PHATAM encorajou os países africanos a implementar a declaração da OMC, assinada no Encontro Ministerial de Doha, sobre o acordo TRIPS e o setor público, e insistiu que os EUA e outros países ricos permitam que países com capacidade limitada de fabricação de medicamentos possam adquirir versões genéricas de remédios a preços mais baixos através da importação, uma vez que as regras da OMC sobre patentes forem totalmente implementadas.
“Os lucros da indústria farmacêutica e o abuso das patentes já causaram mortes e sofrimento suficientes no nosso continente. Nossos governos têm que aproveitar a deixa da OMC, que, finalmente, colocou a saúde pública à frente dos direitos de patentes das super-lucrativas empresas farmacêuticas”, disse Dr. John Wasonga, da Kenya Coalition for Access to Essential Medicines. “Mas nós precisamos de todas as opções possíveis para salvar o nosso povo, da produção local de genéricos ARVs de qualidade à compra de remédios em grandes quantidades, exportados por empresas especializadas em genéricos da Ásia, América Latina e de outros lugares. Nós não podemos nos dar o luxo de desperdiçar dinheiro em medicamentos caros e patenteados quando nosso povo está morrendo”.
“Enquanto não houver o componente necessário para combater o HIV/Aids, a prevenção nunca será suficiente”, complementou Winston Zulu, da Network of Zambian People Living with HIV/Aids (NZP+). “Quando o mundo irá acordar para o fato de que 16 milhões de pessoas já morreram de Aids? Este é apenas o começo se continuarmos pelo caminho de só garantir a prevenção da doença. Este movimento fará o tratamento, que todos nós sabemos que fortalece os esforços de prevenção, nossa demanda prioritária”.
Os representantes também enfatizaram a necessidade de um apoio nutricional, do tratamento das infecções oportunistas, da reconstrução do sistema público de saúde e da eliminação de novas infecções decorrentes do vírus HIV, mas concordaram que o tratamento com ARVs deve ser priorizado.
“O aprendizado do tratamento HIV/Aids nos dá poder”, disse Olayide Akanni, da Nigeria Treatment Access Coalition. “Africanos trabalharão juntos para proporcionar informações simples e acessíveis sobre todos os aspectos do tratamento e cuidados da Aids. Nós precisamos dessas informações que podem salvar nossas vidas, para poder exigir um tratamento apropriado do nosso sistema de saúde, governos e empresas”.

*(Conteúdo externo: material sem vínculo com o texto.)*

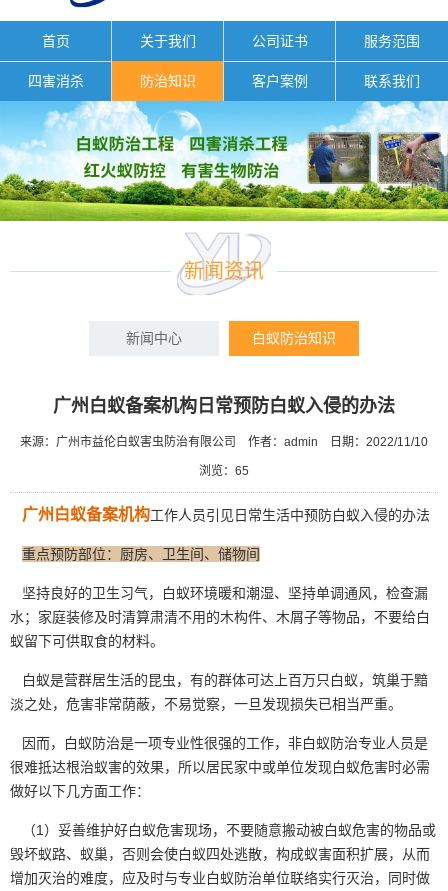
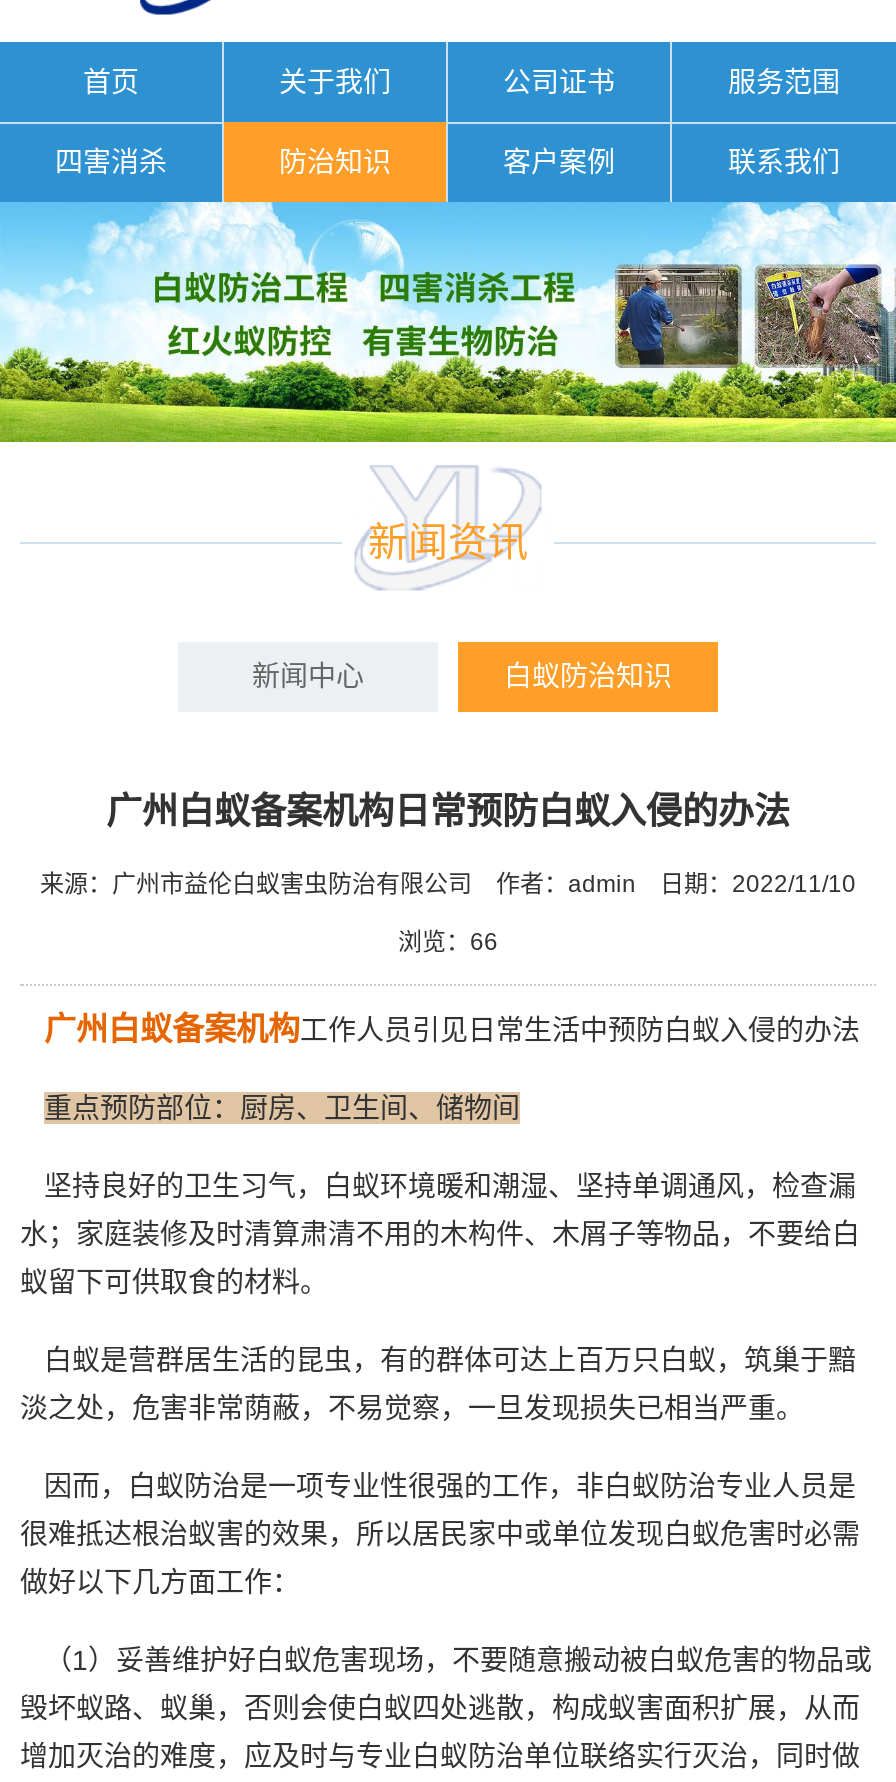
- 浏览：65
+ 浏览：66
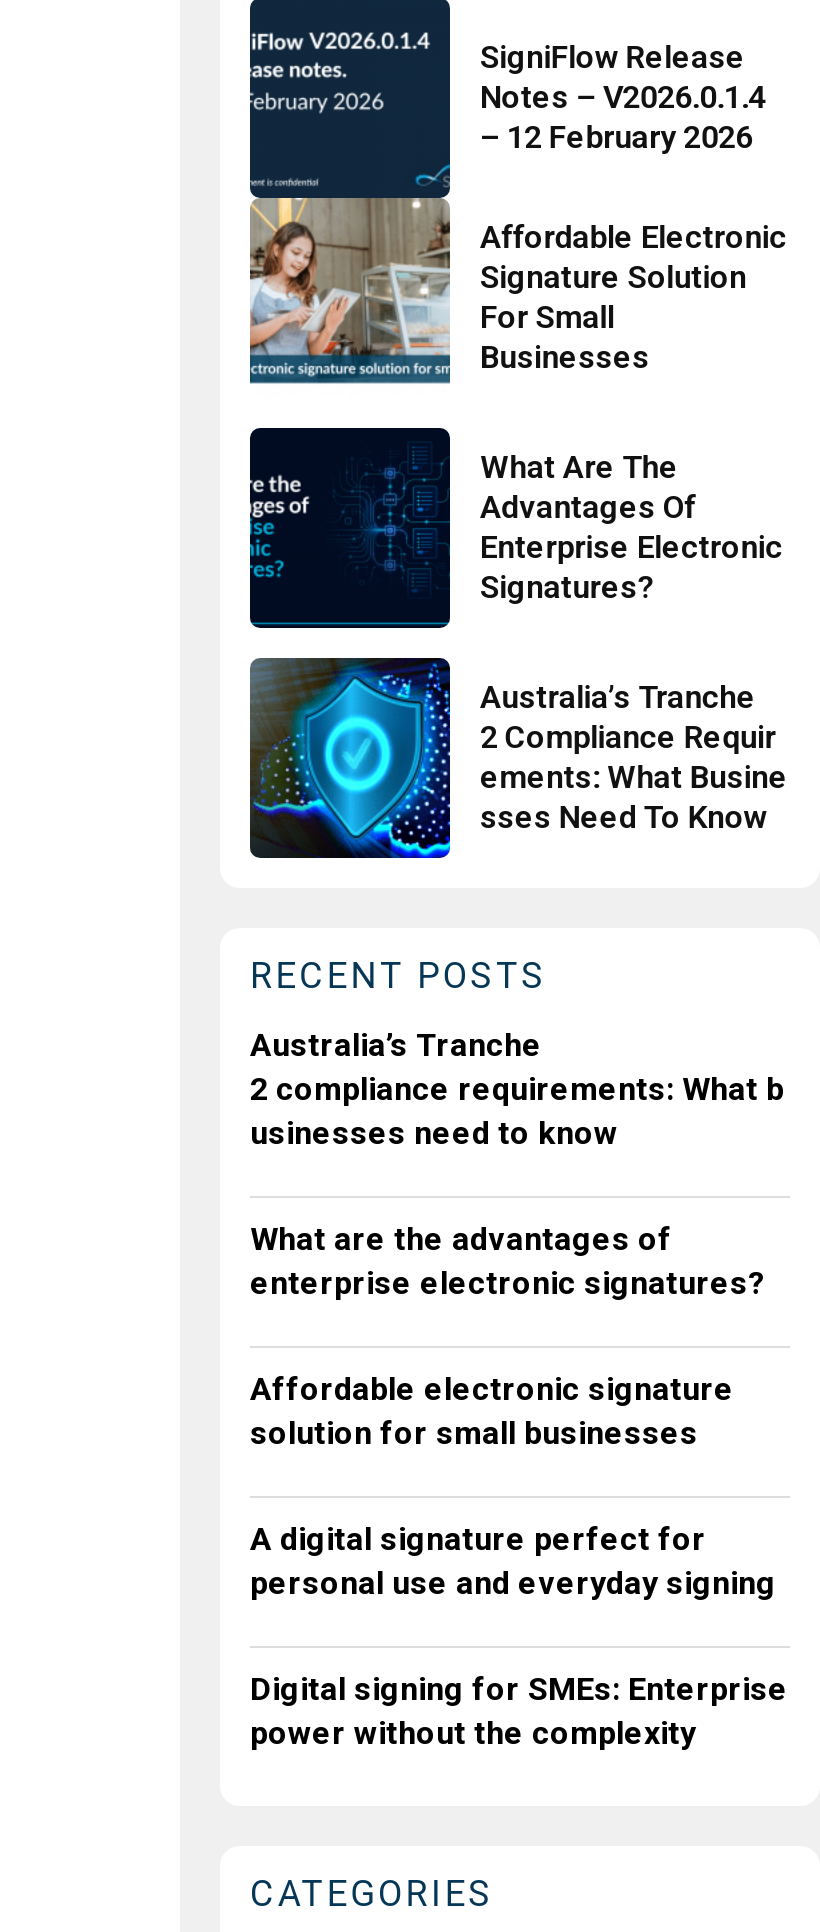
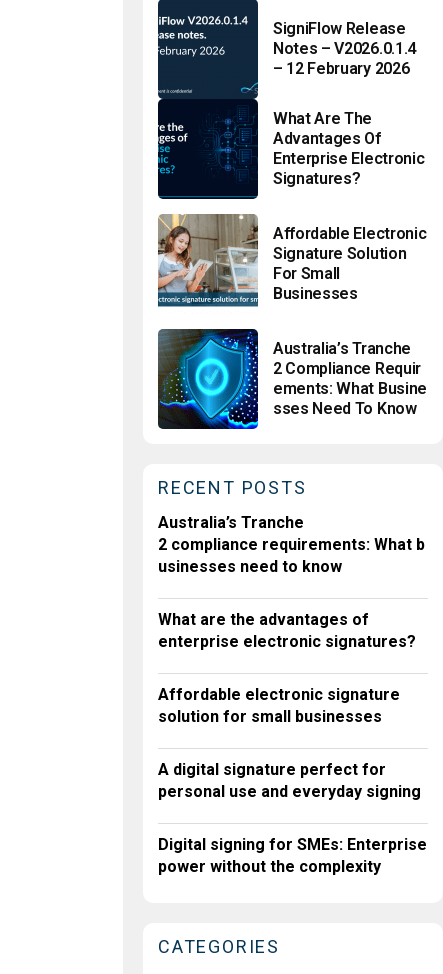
moved down: [image] | Affordable Electronic | Signature Solution | For Small | Businesses

moved up: What Are The | Advantages Of | Enterprise Electronic | Signatures?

“Pacientes de Aids na África estão cheios de promessas da comunidade internacional que não se cumprem”, disse Dr. Eric Goemaere, chefe de missão de Médicos Sem Fronteiras (MSF) na África do Sul, que está oferecendo tratamento com ARVs em Khayelitsha, uma vila pobre a oeste da Cidade do Cabo. “Eles estão cansados de ouvir falar sobre projetos pilotos. Está mais do que na hora de aumentar a escala desses projetos e isso só será possível com ação política nos níveis nacional e internacional. Este movimento, baseado na comunidade, pode provocar a resposta política necessária”.

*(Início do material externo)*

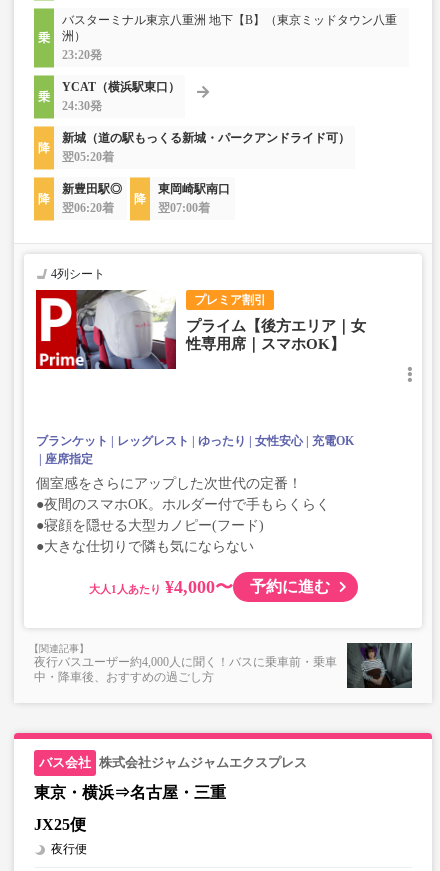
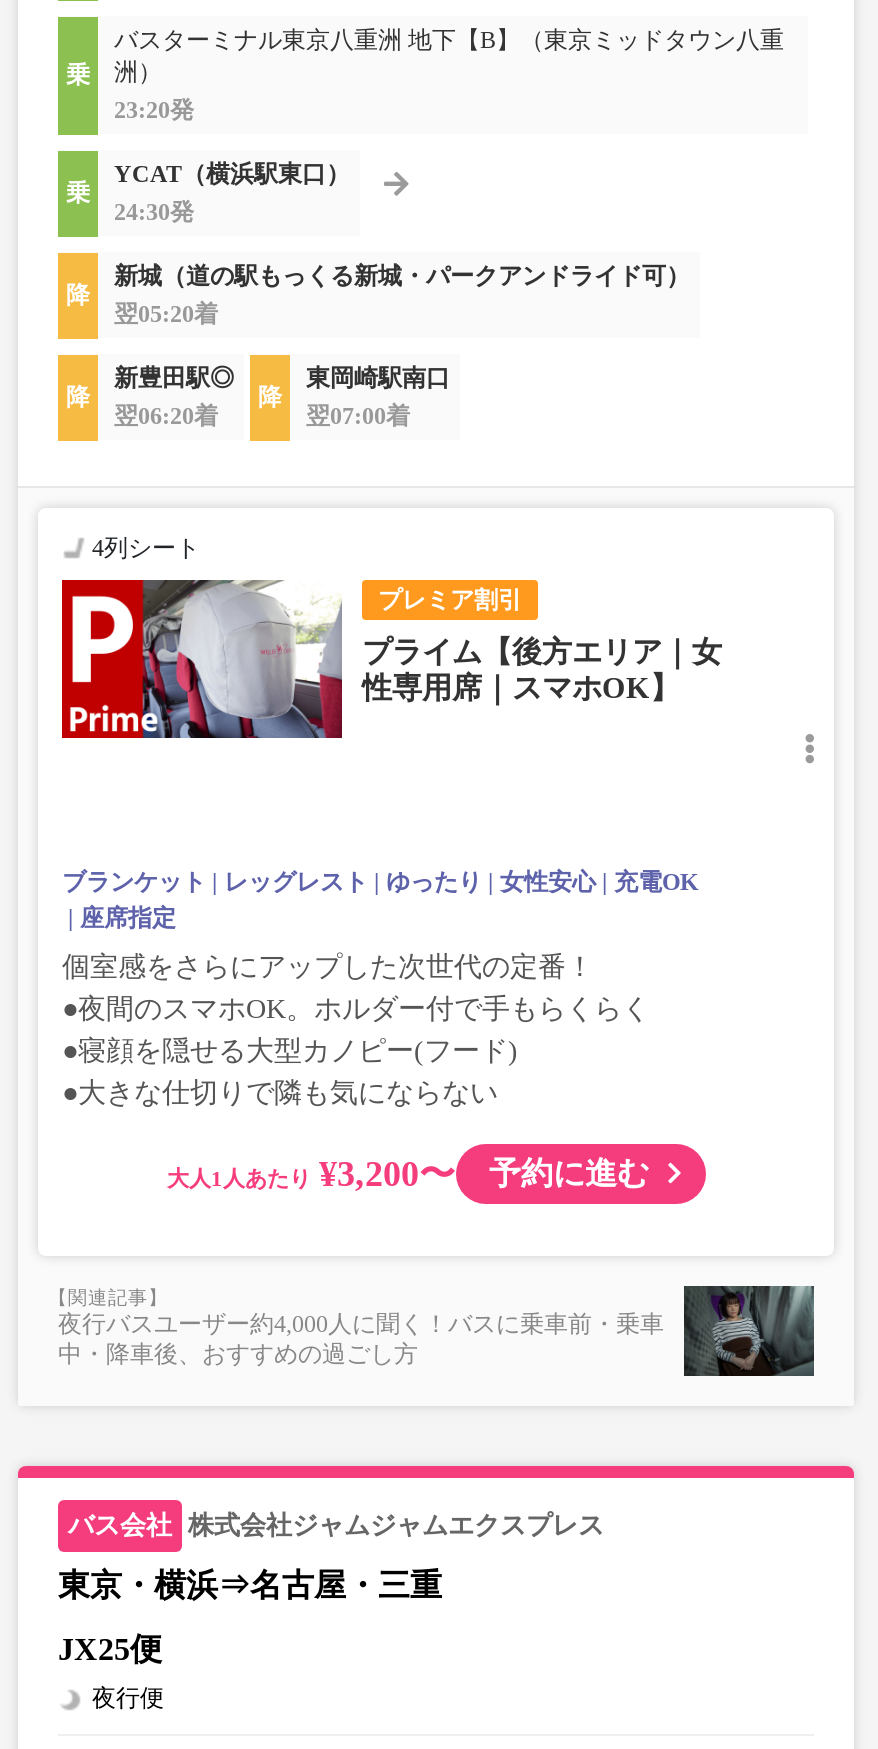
- ¥4,000〜 予約に進む
+ ¥3,200〜 予約に進む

Ações imediatas do PHATAM incluem:– 9 de outubro: PHATAM mobilizará manifestantes para o Dia Mundial de Protestos, para exigir que países doadores façam contribuições proporcionais a sua riqueza no Fundo Global para Luta contra a Aids, Tuberculose e Malária (GFATM). Ativistas também exigirão a priorização do tratamento pelo GFATM e o envolvimento ativo das pessoas com HIV/Aids nos Mecanismos de Coordenação de Países do GFATM.– 17 de outubro: PHATAM participará do Dia Mundial de Ação Contra a Coca-Cola e outras companhias multinacionais para exigir tratamento à base de ARVs para todos seus empregados que sejam HIV positivo, e também para suas famílias.– Primeiro de dezembro: Dia Mundial de Aids: PHATAM mobilizará manifestantes para o dia Mundial de Acesso ao Tratamento para HIV/Aids.